Vorbild der geplanten Anlagen sind zwei in Berlin, die Alba gemeinsam mit der BSR betreibt. Allerdings wird in China alles eine Nummer größer sein: Während die Berliner Anlagen 400 bis 500 Tonnen Hausmüll pro Tag verarbeiten, werden es in China rund 1000 Tonnen sein.

Wertstoffe und Schadstoffe werden entzogen

Für die erste Anlage wird bereits gearbeitet. Sie entsteht in der südchinesischen Stadt Jienyang. Den Vertrag dafür hatten Bundeskanzlerin Angela Merkel (CDU) und Chinas Staatspräsident Xi Jinping bereits im März vergangenen Jahres bei Xis Antrittsbesuch in Berlin unterzeichnet. Zum ersten Spatenstich war Berlins damals Regierender Bürgermeister Klaus Wowereit (SPD) in die chinesische Minenstadt mit inzwischen sieben Millionen Einwohnern gereist. Die Zusammenarbeit bei dieser Anlage wollen die drei Partner Alba, Gram und Zhongde jetzt ausbauen.

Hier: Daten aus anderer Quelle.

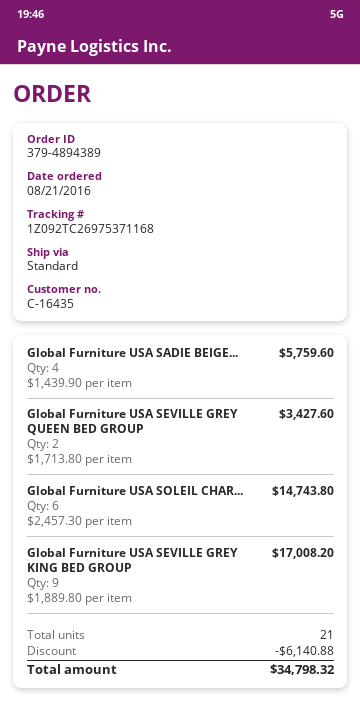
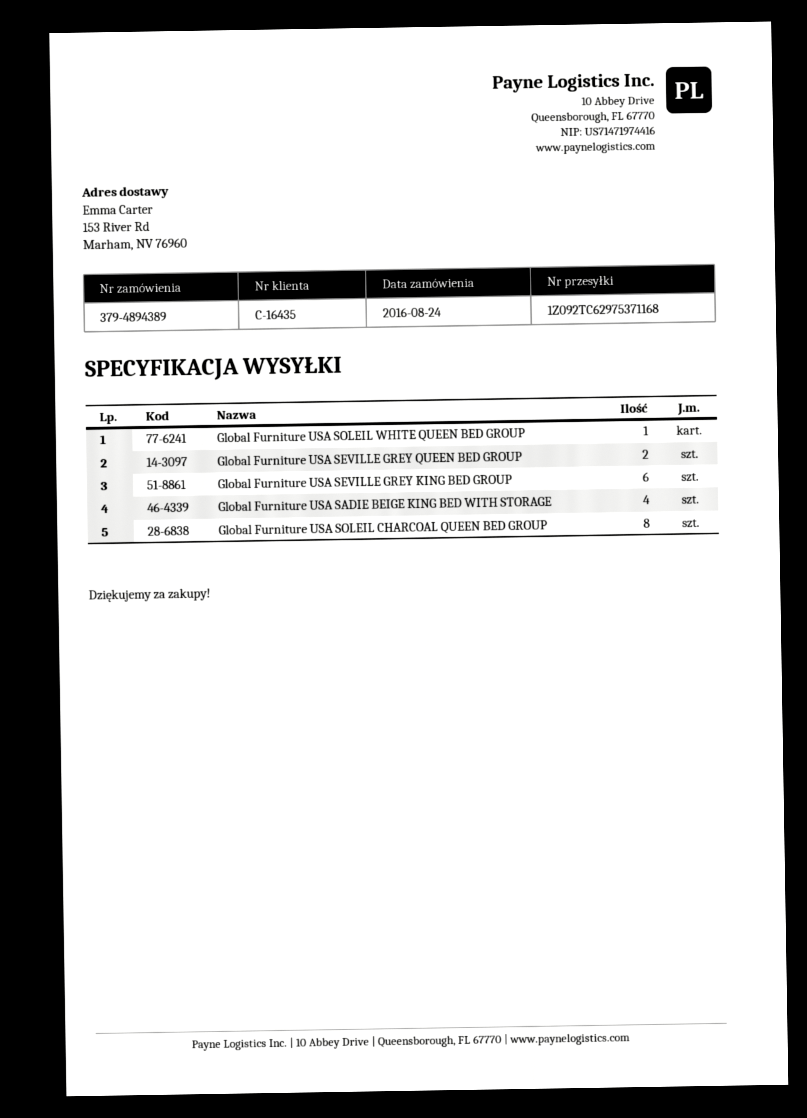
order date: 2016-08-21 -> 2016-08-24
tracking number: 1Z092TC26975371168 -> 1Z092TC62975371168
Global Furniture USA SOLEIL CHAR...: 6 -> 8
Global Furniture USA SEVILLE GREY KING BED GROUP: 9 -> 6
Global Furniture USA SOLEIL WHITE QUEEN BED GROUP: none -> 1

Für die grüne Kohle werden dem Hausmüll zunächst Wertstoffe wie Metalle entzogen, dann werden Schadstoffe herausgeholt, das restliche Material getrocknet und unter anderem zu Pellets gepresst, mit denen dann Energie erzeugt werden kann. Der Brennwert liegt Schweitzer zufolge über dem von Braunkohle – bei weniger Schadstoffen. 72 Prozent des Restmülls können Alba zufolge mit dem Verfahren in Ersatzbrennstoff umgewandelt werden.

Alba recycelt Elektroschrott Hongkongs

Alba hat zuletzt verstärkt versucht, sein Geschäft in China auszubauen. So erhielt der Konzern im April den Auftrag, den sogenannten regulierten Elektroschrott Hongkongs zu recyclen. Dazu zählen Reiskocher, Fernseher, Kühl- und Klimageräte. Es war der größte Auftrag der Firmengeschichte. Auch hier arbeitet Alba mit einem regionalen Partner zusammen.

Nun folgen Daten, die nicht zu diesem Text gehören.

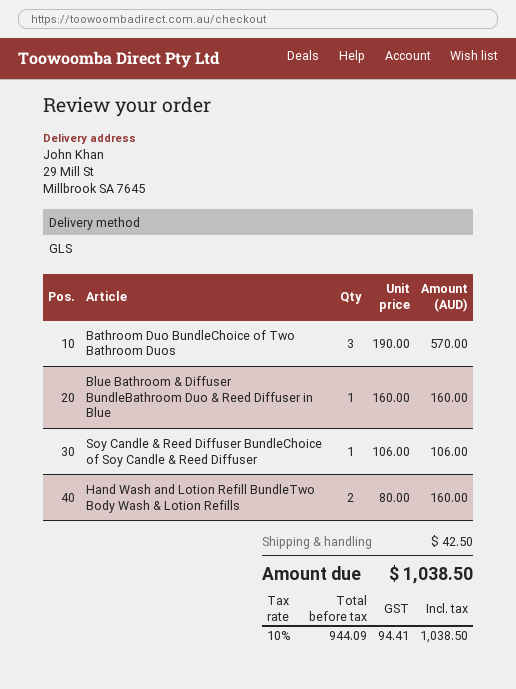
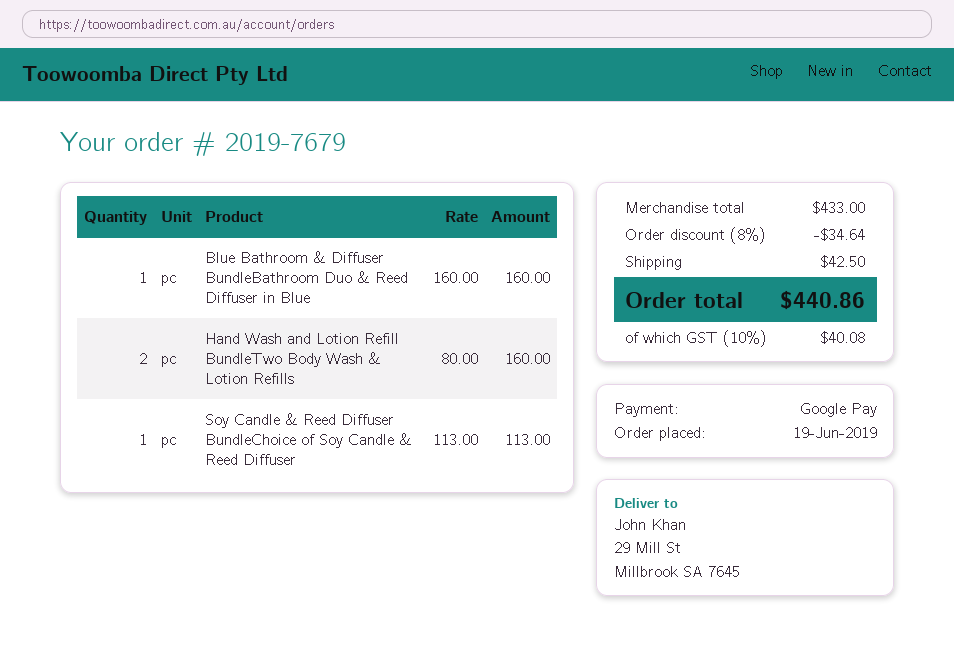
Bathroom Duo BundleChoice of Two Bathroom Duos: 3 x 190.00 = 570.00 -> none
Soy Candle & Reed Diffuser BundleChoice of Soy Candle & Reed Diffuser: 1 x 106.00 = 106.00 -> 1 x 113.00 = 113.00
discount: none -> 8% = 34.64
tax: 10% = 94.41 -> 10% = 40.08
total: 1038.50 -> 440.86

China ist der größte Produzent der Rohstoffe, die Albas Geschäft ausmachen: Müll und Schrott. Allein beim Hausmüll erwartet Schweitzer bis 2030 rund 500 Millionen Tonnen Siedlungsabfall in China, 222 Prozent mehr als 2012 – mit entsprechenden Chancen für Alba. 2014 setzte der Konzern rund 2,5 Milliarden Euro um, davon 224 Millionen Euro in China.

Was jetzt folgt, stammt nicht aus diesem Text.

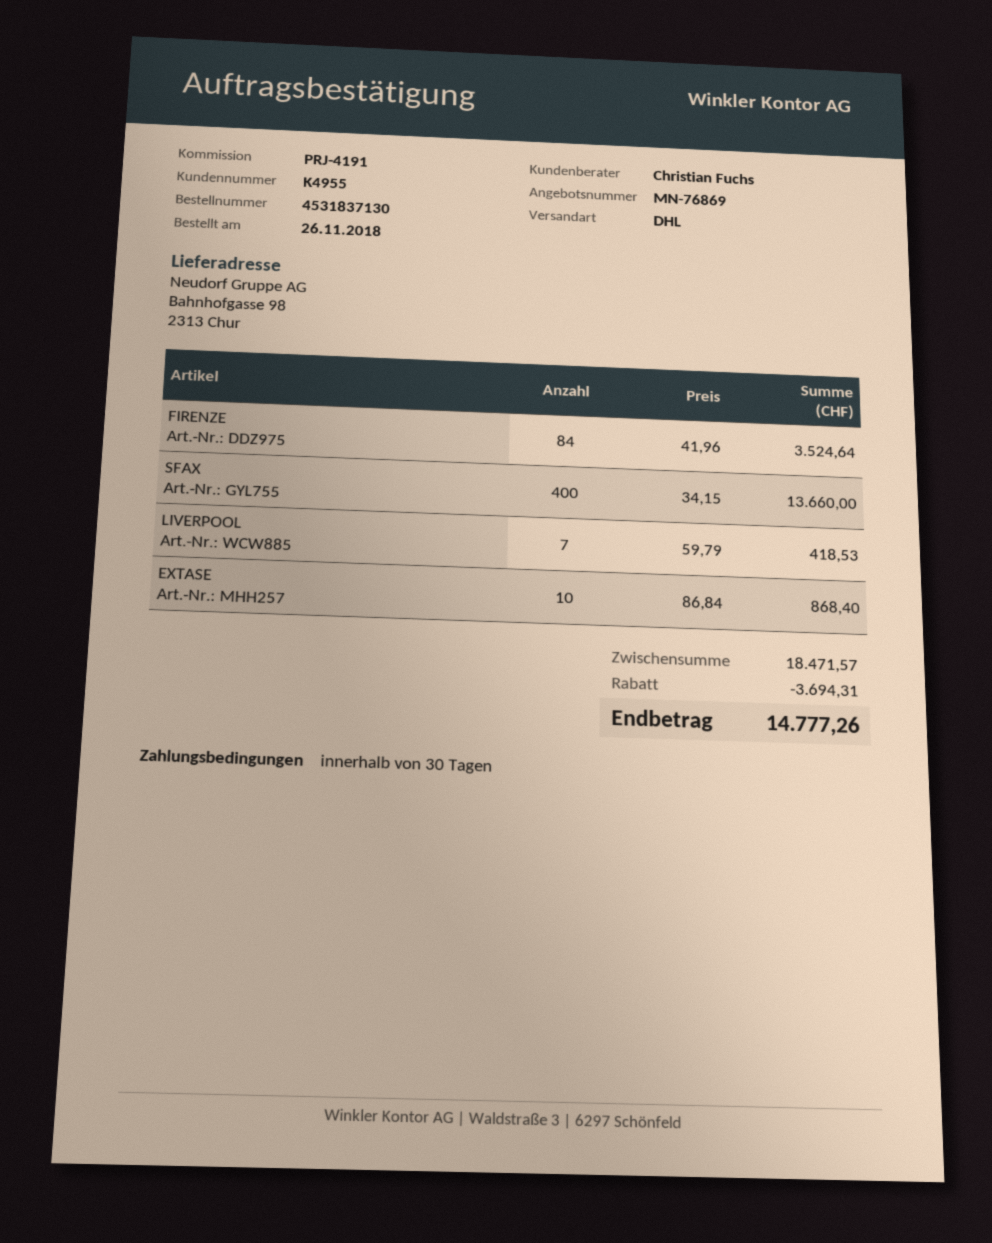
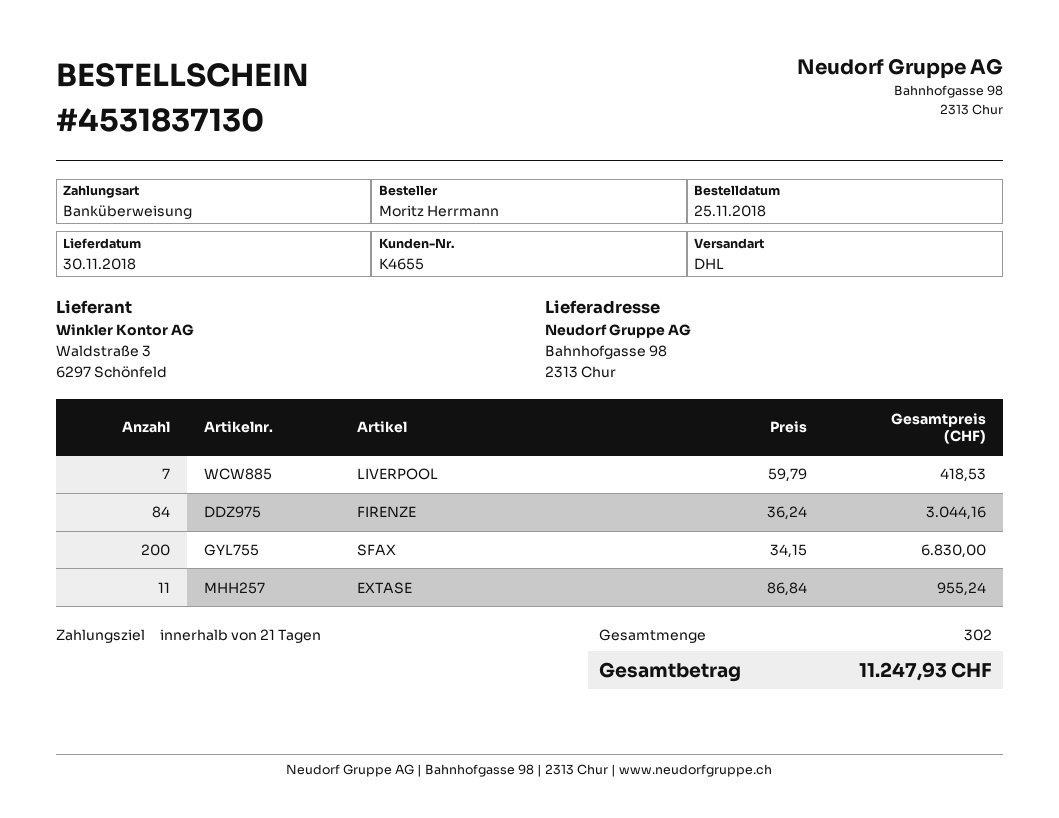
order date: 2018-11-26 -> 2018-11-25
payment terms: 30 days -> 21 days
customer number: K4955 -> K4655
FIRENZE: 84 x 41.96 = 3524.64 -> 84 x 36.24 = 3044.16
SFAX: 400 x 34.15 = 13660.00 -> 200 x 34.15 = 6830.00
EXTASE: 10 x 86.84 = 868.40 -> 11 x 86.84 = 955.24
discount: 3694.31 -> none
total: 14777.26 -> 11247.93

Mit den neuen Aufgaben werden je nach Anlagenfortschritt fünf bis 20 Mitarbeiter aus Berlin in China arbeiten, möglicherweise auch mehr. Schweitzer sieht große Chancen in dem Grüne-Kohle-Verfahren. Explizit wies er daraufhin, dass es nicht nur für China, sondern weltweit geeignet sei, Hausmüll zu verarbeiten.

Allerdings konzentriert sich Alba derzeit vor allem auf den Wachstumsmarkt China. Zuletzt hatte sich der Konzern sogar davon veranbschiedet, ein reines Familienunternehmen zu bleiben und sucht derzeit nach einem externen Investor, der sich beteiligt. Mit dem Geld will Alba das Wachstum in China finanzieren.